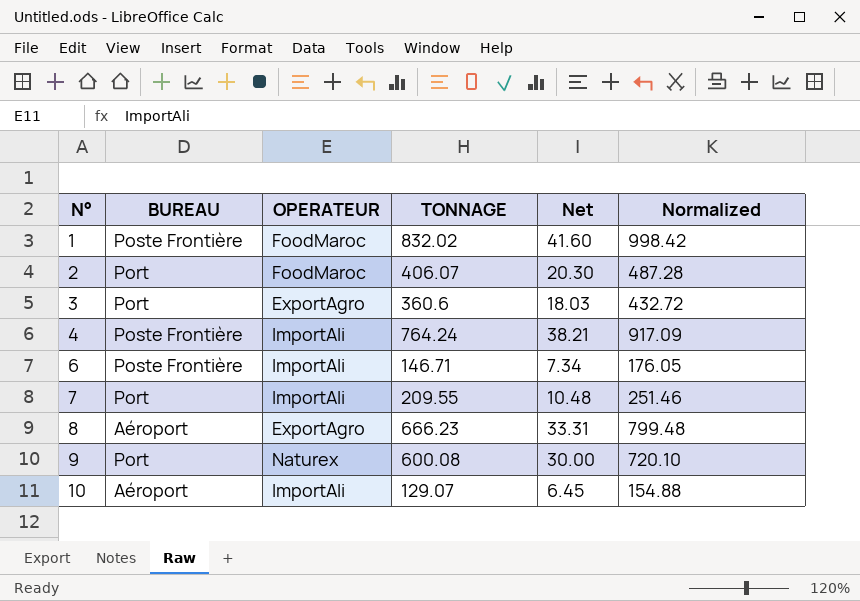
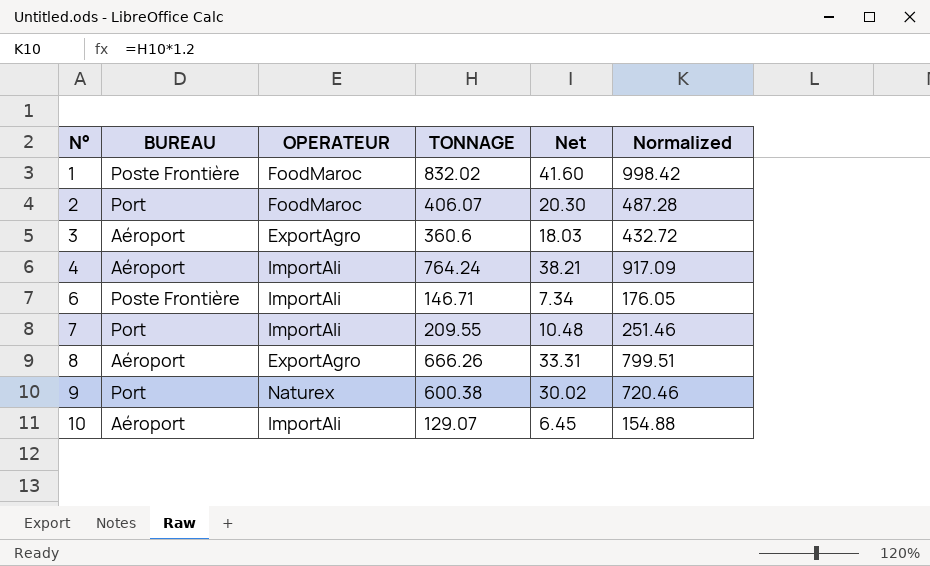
3 | BUREAU: Port -> Aéroport
4 | BUREAU: Poste Frontière -> Aéroport
8 | TONNAGE: 666.23 -> 666.26
8 | Normalized: 799.48 -> 799.51
9 | TONNAGE: 600.08 -> 600.38
9 | Net: 30.00 -> 30.02
9 | Normalized: 720.10 -> 720.46

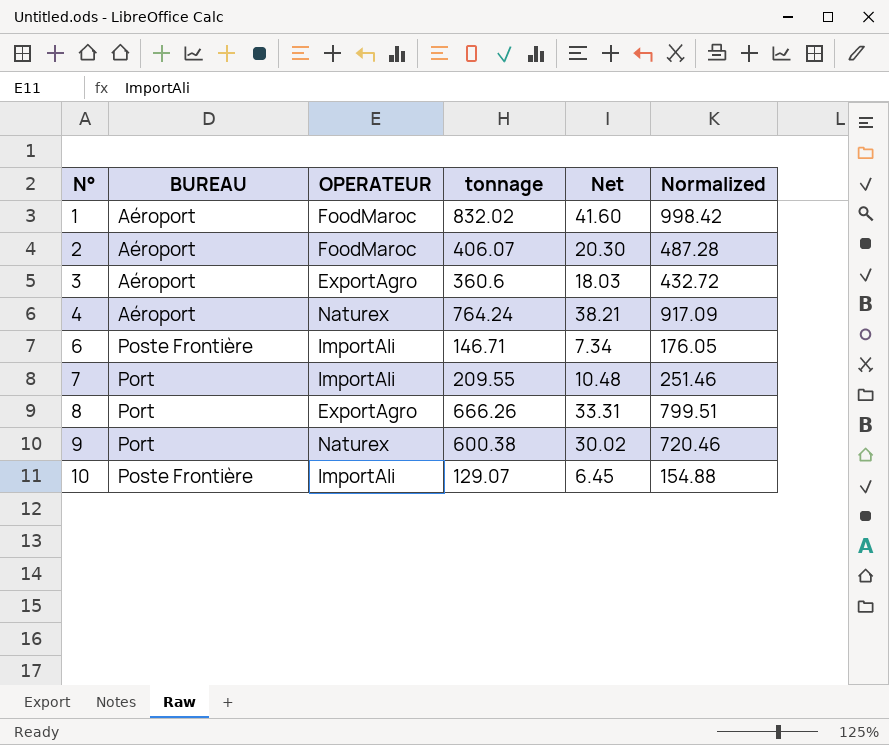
column name: TONNAGE -> tonnage
1 | BUREAU: Poste Frontière -> Aéroport
2 | BUREAU: Port -> Aéroport
4 | OPERATEUR: ImportAli -> Naturex
8 | BUREAU: Aéroport -> Port
10 | BUREAU: Aéroport -> Poste Frontière

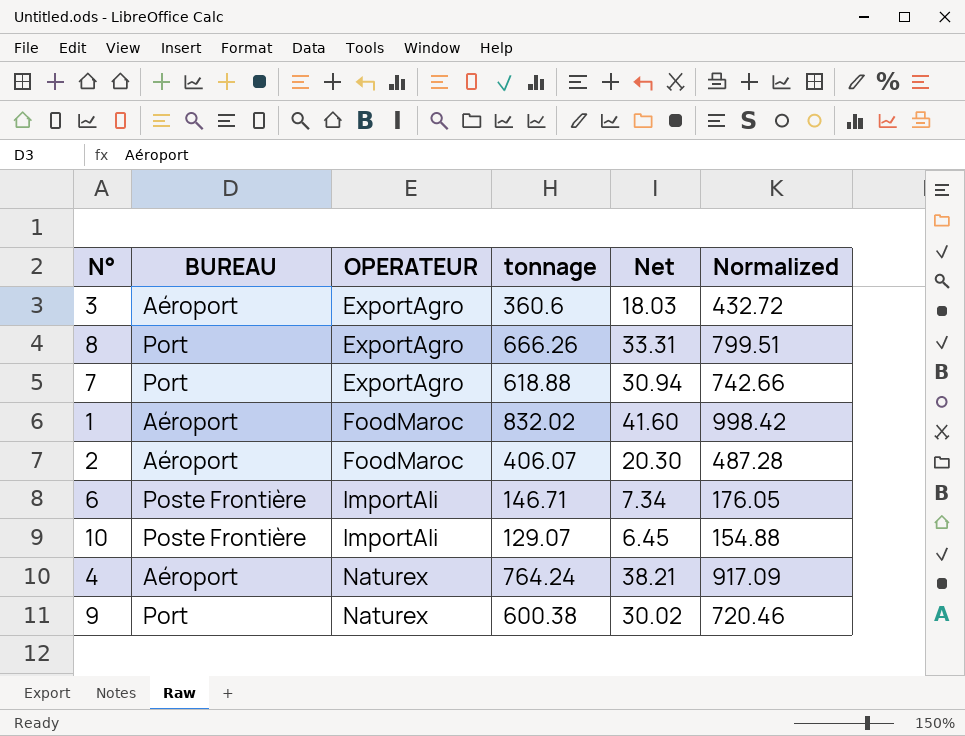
row order: N° ascending -> OPERATEUR ascending
7 | OPERATEUR: ImportAli -> ExportAgro
7 | tonnage: 209.55 -> 618.88
7 | Net: 10.48 -> 30.94
7 | Normalized: 251.46 -> 742.66

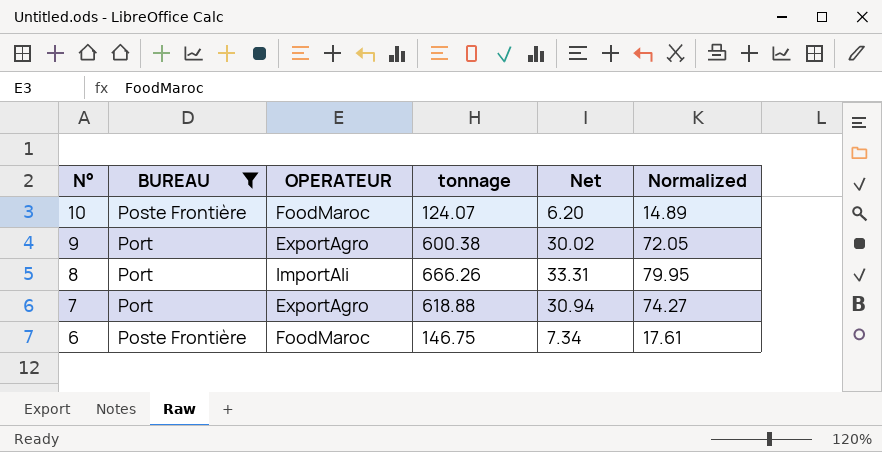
filter: none -> BUREAU != Aéroport
row order: OPERATEUR ascending -> N° descending
column Normalized | formula: [tonnage] * 1.2 -> [tonnage] * 0.12
10 | OPERATEUR: ImportAli -> FoodMaroc
10 | tonnage: 129.07 -> 124.07
10 | Net: 6.45 -> 6.20
9 | OPERATEUR: Naturex -> ExportAgro
8 | OPERATEUR: ExportAgro -> ImportAli
6 | OPERATEUR: ImportAli -> FoodMaroc
6 | tonnage: 146.71 -> 146.75

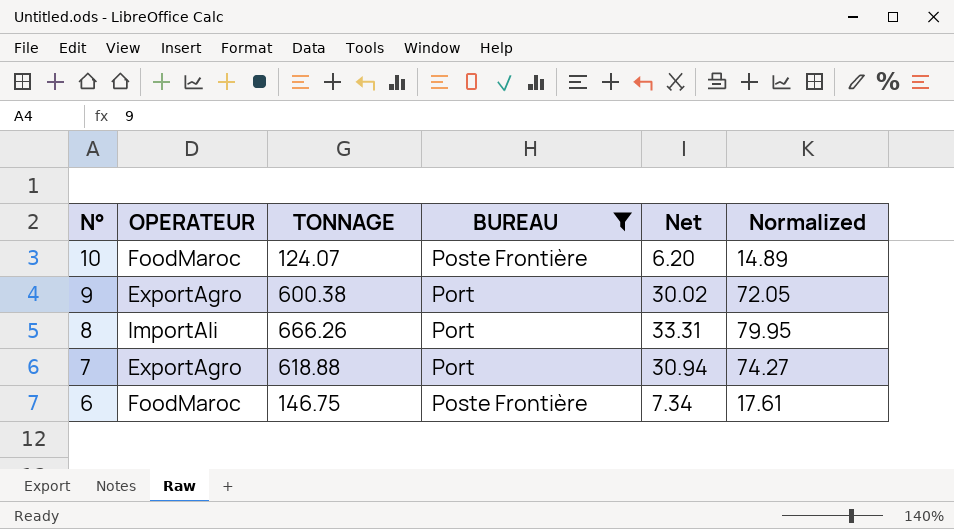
column name: tonnage -> TONNAGE
column BUREAU | position: 2 -> 4

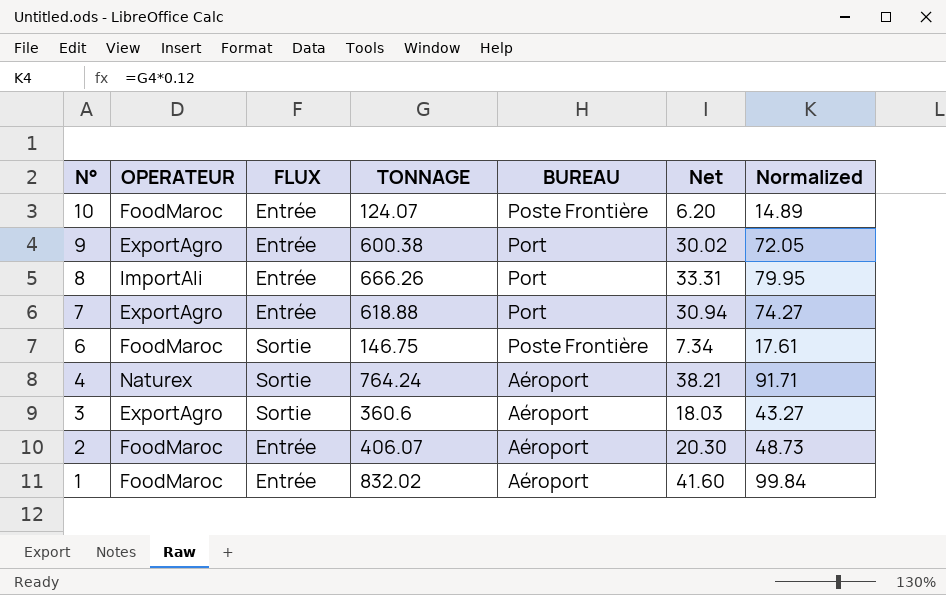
filter: BUREAU != Aéroport -> none
column FLUX | position: none -> 3

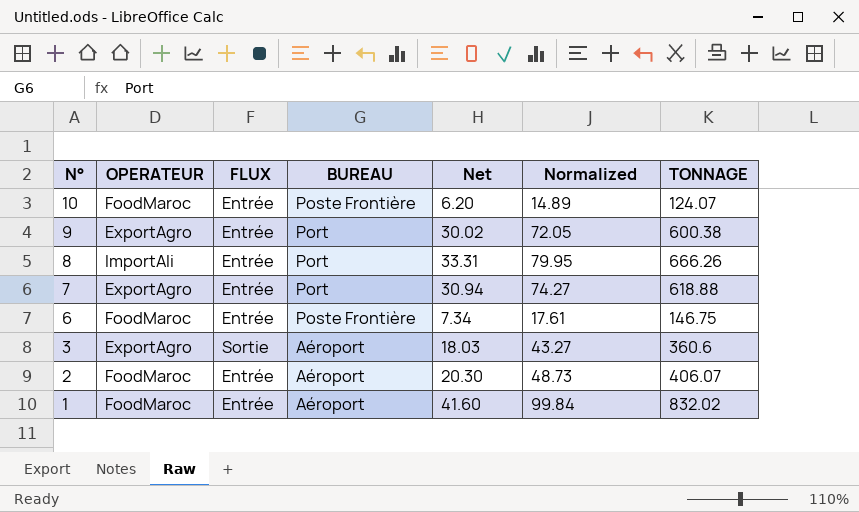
column TONNAGE | position: 4 -> 7
row 4: Naturex | Sortie | 764.24 | Aéroport | 38.21 | 91.71 -> none
6 | FLUX: Sortie -> Entrée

────────

## ASSIGNMENT
Each line above from the one containing "filter: none -> BUREAU != Aéroport" through the one containing "column TONNAGE | position: 4 -> 7" is to be returned verbatim. Nothing else, and no pictures.

## SOLUTION BELOW
filter: none -> BUREAU != Aéroport
row order: OPERATEUR ascending -> N° descending
column Normalized | formula: [tonnage] * 1.2 -> [tonnage] * 0.12
10 | OPERATEUR: ImportAli -> FoodMaroc
10 | tonnage: 129.07 -> 124.07
10 | Net: 6.45 -> 6.20
9 | OPERATEUR: Naturex -> ExportAgro
8 | OPERATEUR: ExportAgro -> ImportAli
6 | OPERATEUR: ImportAli -> FoodMaroc
6 | tonnage: 146.71 -> 146.75

column name: tonnage -> TONNAGE
column BUREAU | position: 2 -> 4

filter: BUREAU != Aéroport -> none
column FLUX | position: none -> 3

column TONNAGE | position: 4 -> 7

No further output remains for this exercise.